- _Activity_: For this exercise, repeat exactly the lines below starting at the line holding "background: #f9a8d4 ->" and ending at the line holding "<div> <span></span> <span><span>S</span><span>how", both included, with no extra lines and no pictures.

- _Supplied information_:

☆ ☆ ☆

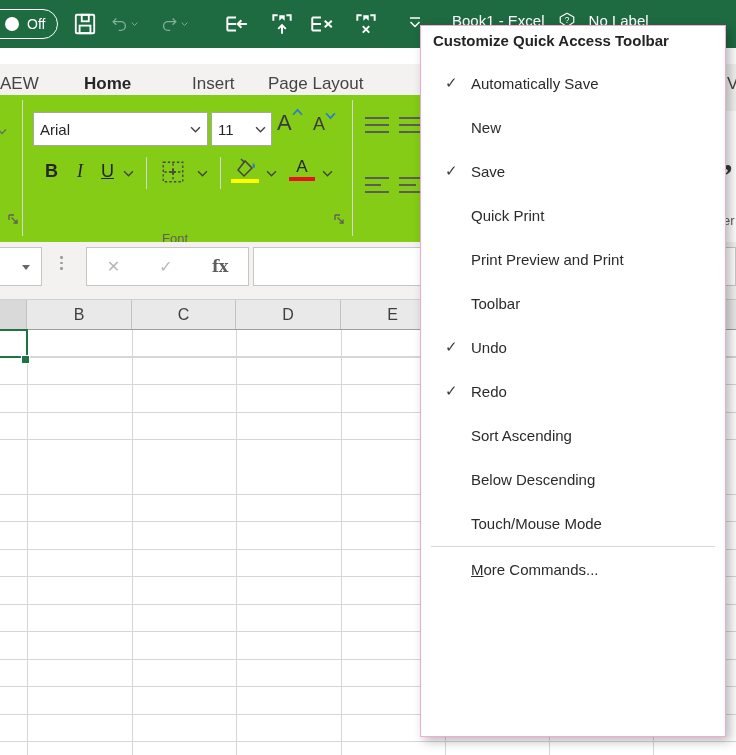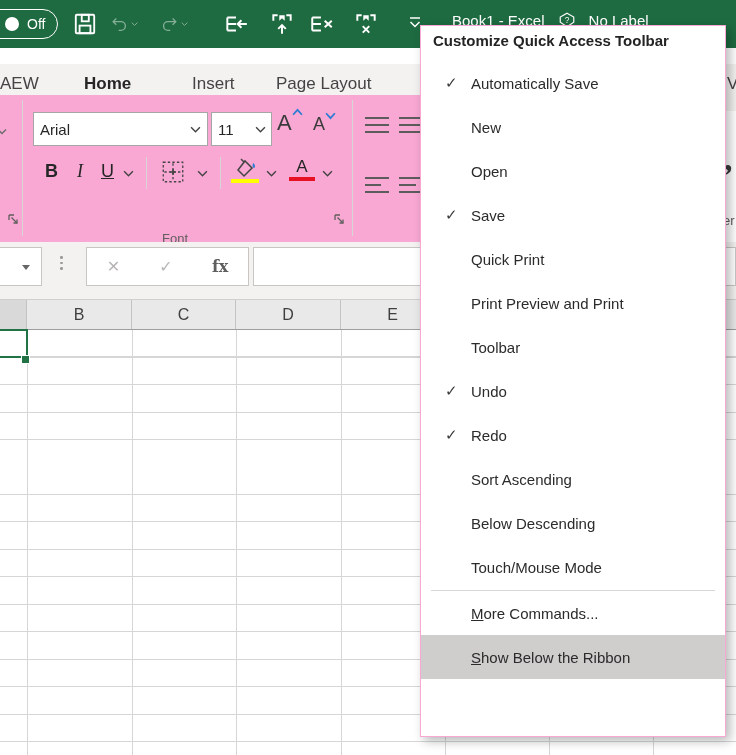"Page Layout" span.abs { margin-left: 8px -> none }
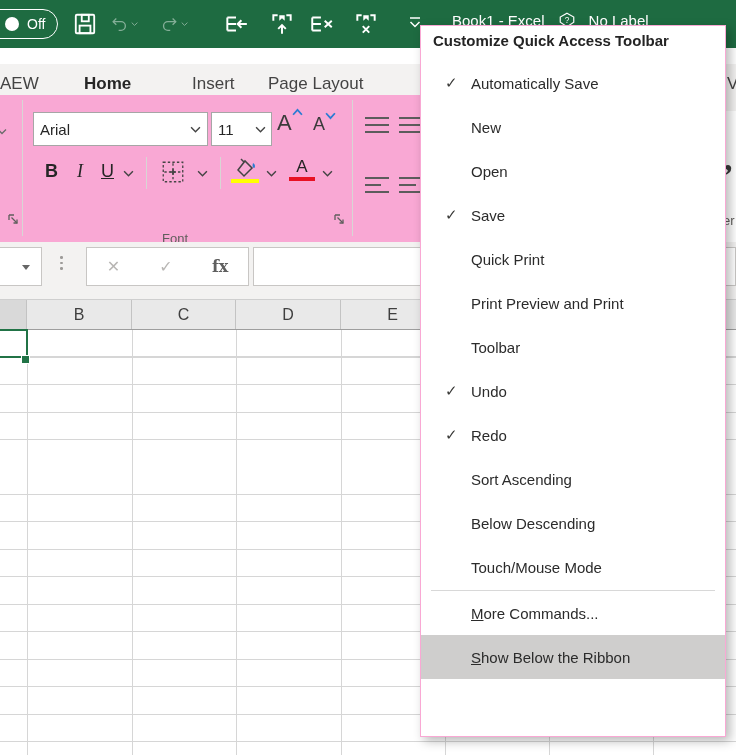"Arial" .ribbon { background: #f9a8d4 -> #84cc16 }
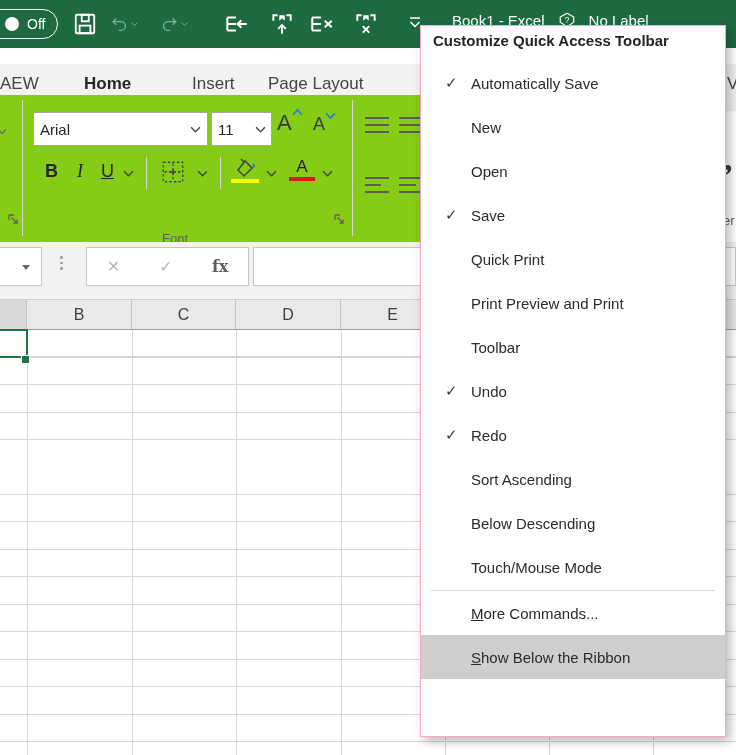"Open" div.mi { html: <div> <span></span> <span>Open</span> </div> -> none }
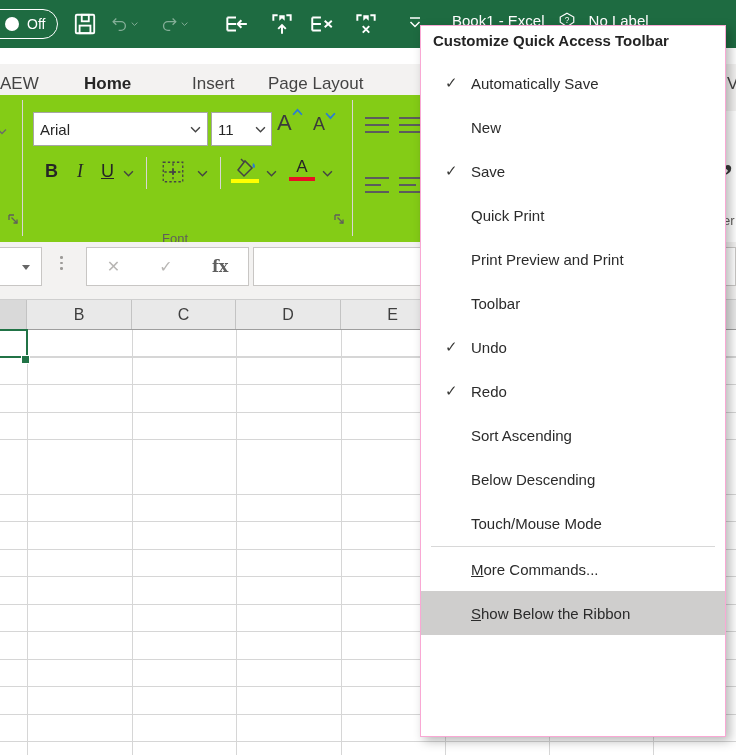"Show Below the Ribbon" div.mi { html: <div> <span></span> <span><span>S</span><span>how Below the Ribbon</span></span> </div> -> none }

☆ ☆ ☆

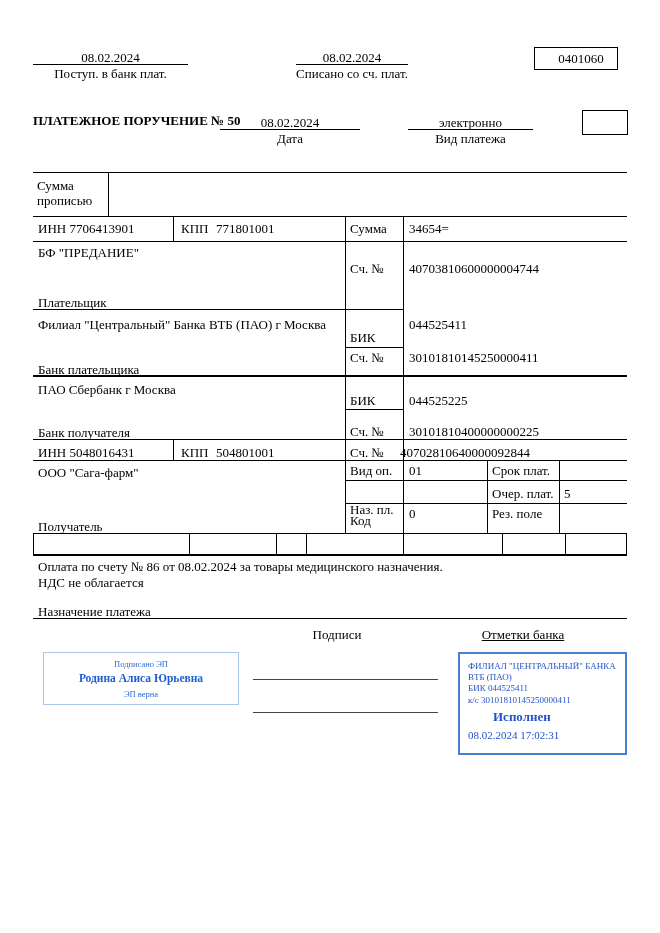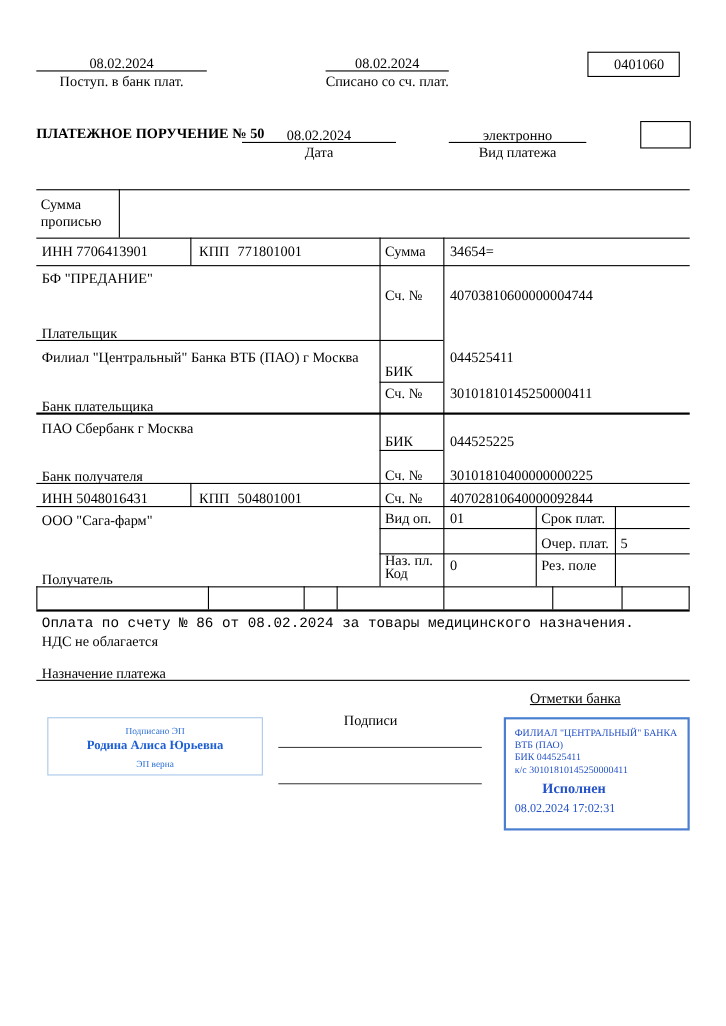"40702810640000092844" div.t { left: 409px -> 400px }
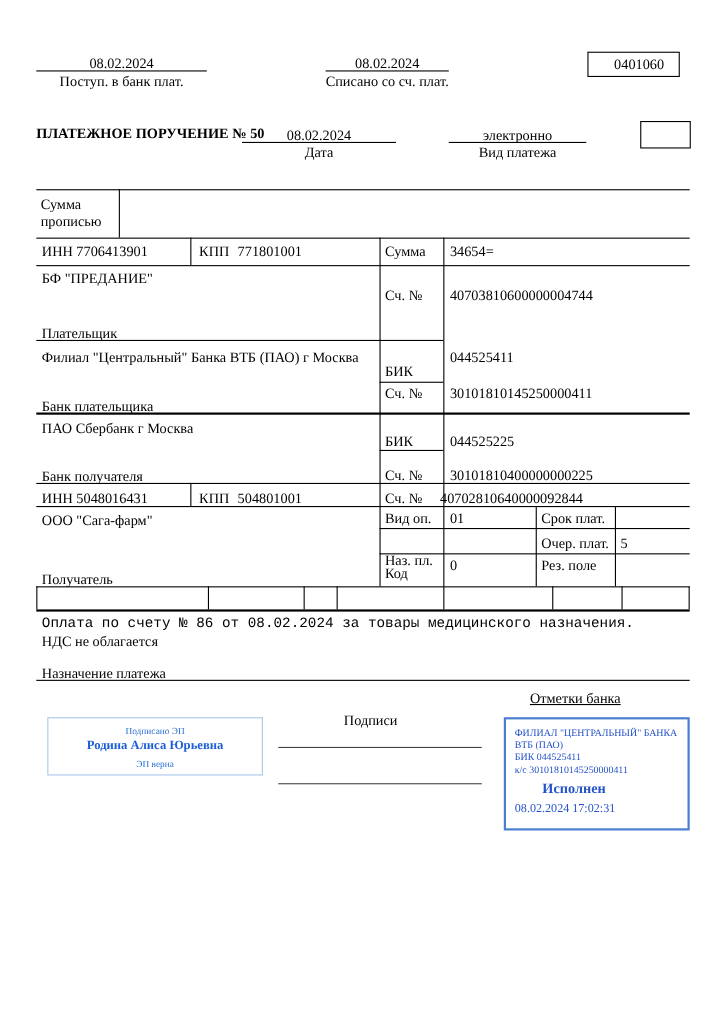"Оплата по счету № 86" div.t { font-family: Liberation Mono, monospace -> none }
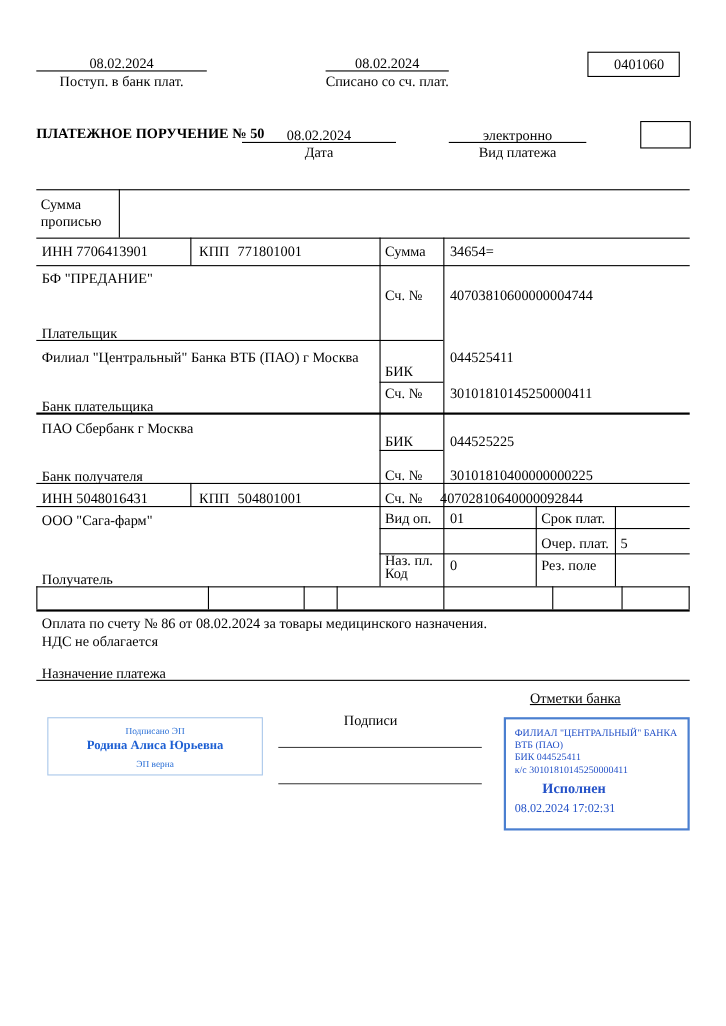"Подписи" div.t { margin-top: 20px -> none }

☆ ☆ ☆

- _Task answer_:
"Arial" .ribbon { background: #f9a8d4 -> #84cc16 }
"Open" div.mi { html: <div> <span></span> <span>Open</span> </div> -> none }
"Show Below the Ribbon" div.mi { html: <div> <span></span> <span><span>S</span><span>how Below the Ribbon</span></span> </div> -> none }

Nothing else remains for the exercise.